Major Houlihan is Hawkeye’s antagonist; she is also the only main, or indeed regular, female character. She is a patriotic career member of the military and a disciplinarian. She is also a hypocrite, conducting an affair with a married senior officer.
Swit and Alda stuck with the Series for the full eleven years. After the end of the Vietnam war in 1975, the scripts became more character-based and focussed on generalised anti-war themes. Alda wrote some episodes and directed 32 of them, more than anyone else.
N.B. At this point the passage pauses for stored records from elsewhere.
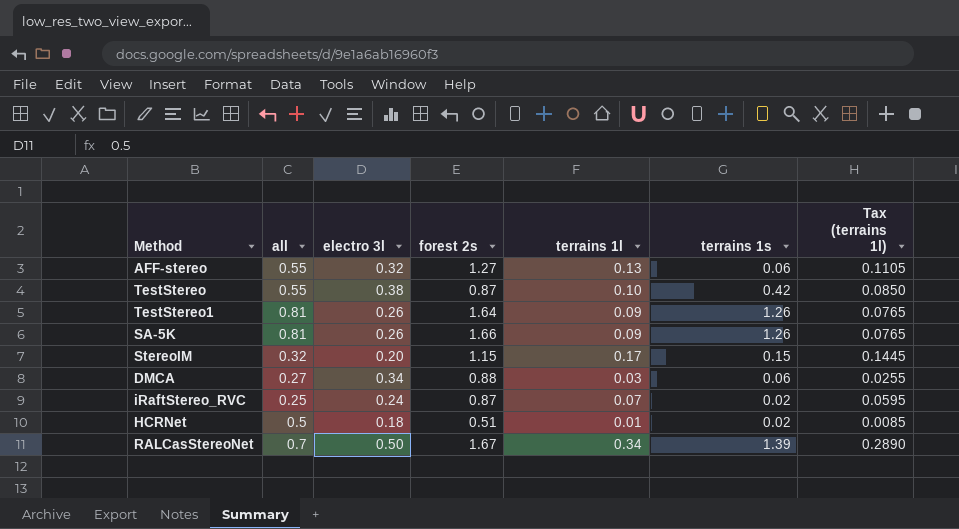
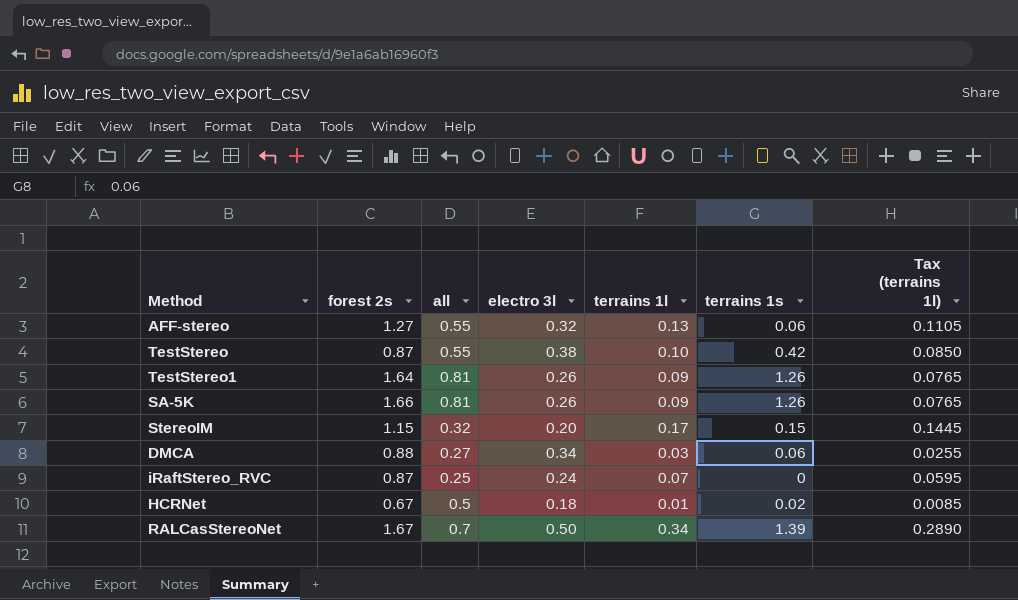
column forest 2s | position: 4 -> 2
iRaftStereo_RVC | terrains 1s: 0.02 -> 0
HCRNet | forest 2s: 0.51 -> 0.67

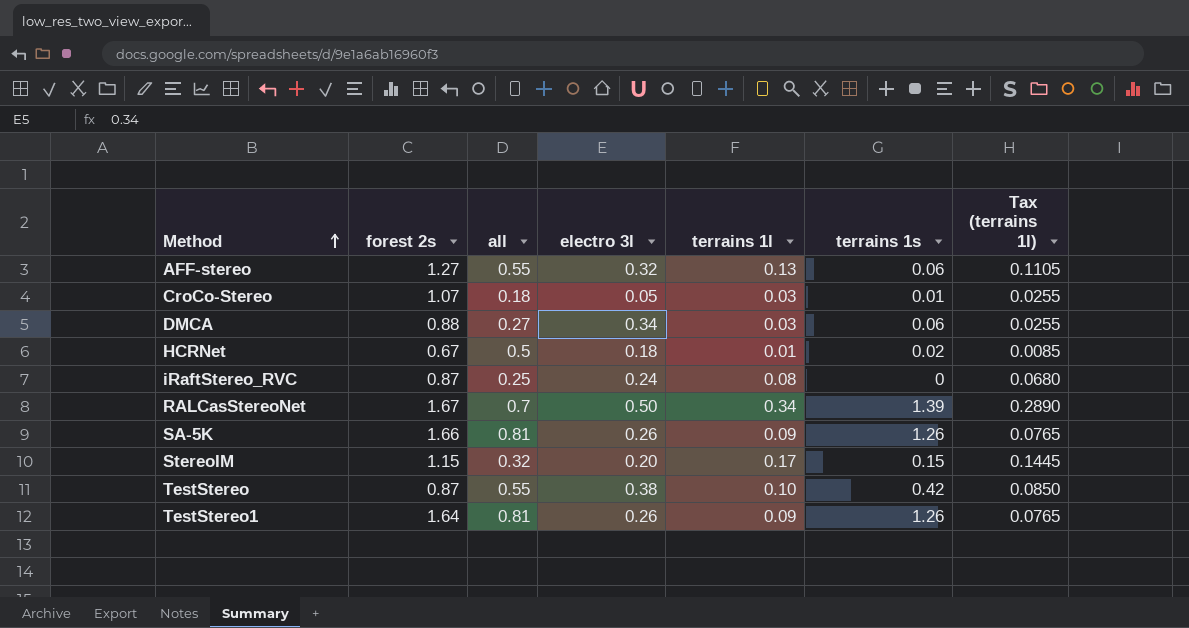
row order: none -> Method ascending
row CroCo-Stereo: none -> 1.07 | 0.18 | 0.05 | 0.03 | 0.01 | 0.0255
iRaftStereo_RVC | terrains 1l: 0.07 -> 0.08
iRaftStereo_RVC | Tax (terrains 1l): 0.0595 -> 0.0680

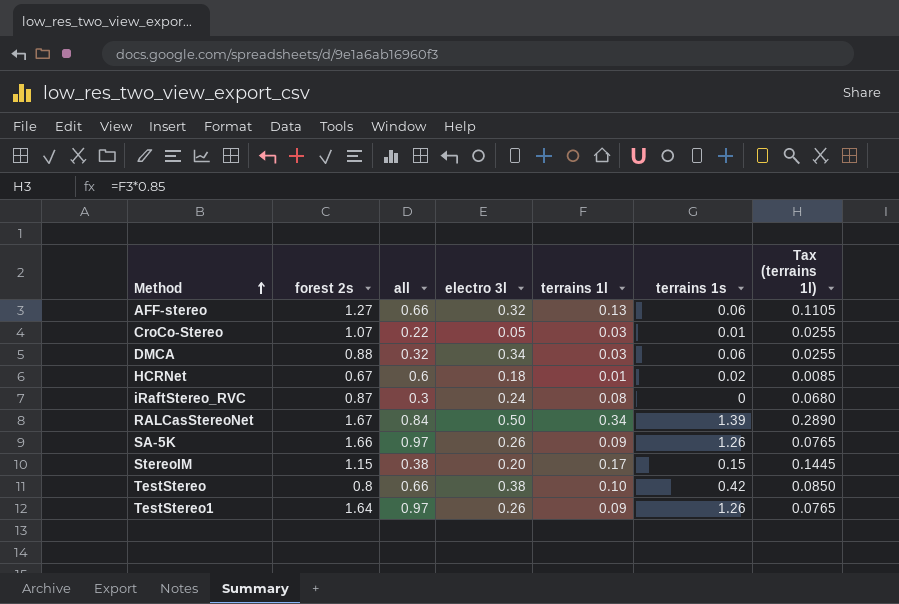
AFF-stereo | all: 0.55 -> 0.66
CroCo-Stereo | all: 0.18 -> 0.22
DMCA | all: 0.27 -> 0.32
HCRNet | all: 0.5 -> 0.6
iRaftStereo_RVC | all: 0.25 -> 0.3
RALCasStereoNet | all: 0.7 -> 0.84
SA-5K | all: 0.81 -> 0.97
StereoIM | all: 0.32 -> 0.38
TestStereo | forest 2s: 0.87 -> 0.8
TestStereo | all: 0.55 -> 0.66
TestStereo1 | all: 0.81 -> 0.97

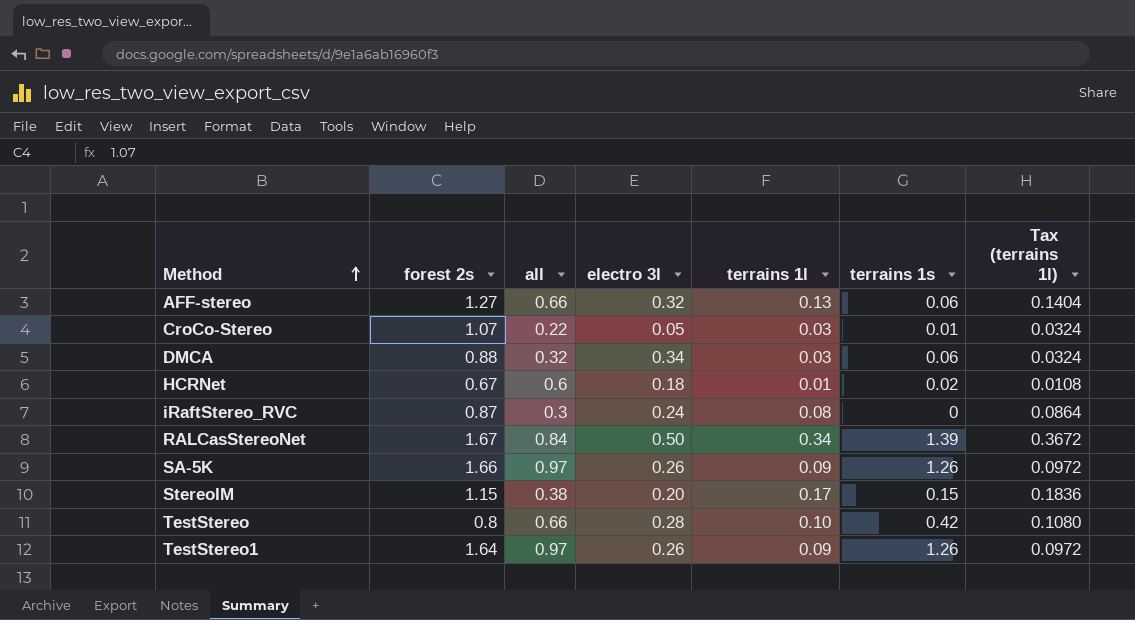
column Tax (terrains 1l) | formula: [terrains 1l] * 0.85 -> [terrains 1l] * 1.08
TestStereo | electro 3l: 0.38 -> 0.28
Swit developed the character of “Hot Lips” as well, she became more nuanced and sympathetic, and a fierce feminist who dresses down a male officer: “I’m just as much a major as any other major. You’ll notice these leaves come in gold, not pink for girls and blue for boys.” For all its street-cred, M*A*S*H the film has a male gaze. In a famous scene, Major Houlihan played by Sally Kellerman appears nude after her shower stall is demolished around her in a prank. Altman distracted Kellerman from crouching down to take cover immediately by having other actors pop up naked by the camera. The film historian Danielle Ryan comments that then it was all seen as “a raunchy joke”, while “this entire situation sounds like a lawsuit these days”.
In the movie, “Hot Lips” is a blond bombshell and a target of spite. Loretta Swit was a more nuanced beauty, everyday rather than glamour magazine. In step with changing attitudes in her most famous role on TV, the actress became a career woman in her own right as the show wore on. In the later episodes, she even insisted on downplaying her nickname. In this century, Swit gave a famous rendition of The Vagina Monologues on the London stage before turning to activism on Animal rights.
Hot Lips may out-rank Hawkeye but traditional gender stereotypes are preserved on the show, as they were in real life in Korean and Vietnamese field hospitals. Captain Pierce is the doctor and Major Houlihan the nurse.
Just as M*A*S*H is set in Korea, not Vietnam, nobody would try to make a comedy set against the conflicts now raging. The hospitals operating in Gaza are rightly only the subject of news reports and documentaries. It is striking how many of the doctor volunteers today are women. Even so, for some of the women medical staff in the war zone, TV Hot Lips may perhaps have been a role model and early inspiration.
M*A*S*H is still remembered more for the TV series than the film. Altman, Sutherland, Gould, and Kellerman went on to bigger and better film work. The eleven years as Hawkeye and Hot Lips are definitive in the long careers of Alan Alda and Loretta Swit.
Their show made Americans – and British audiences – think about the implications for themselves of the Vietnam war. In popular terms M*A*S*H contributed to defining an era for the better. There is no equivalent programme to entertain so constructively today, nor an unfragmented mass audience to watch it.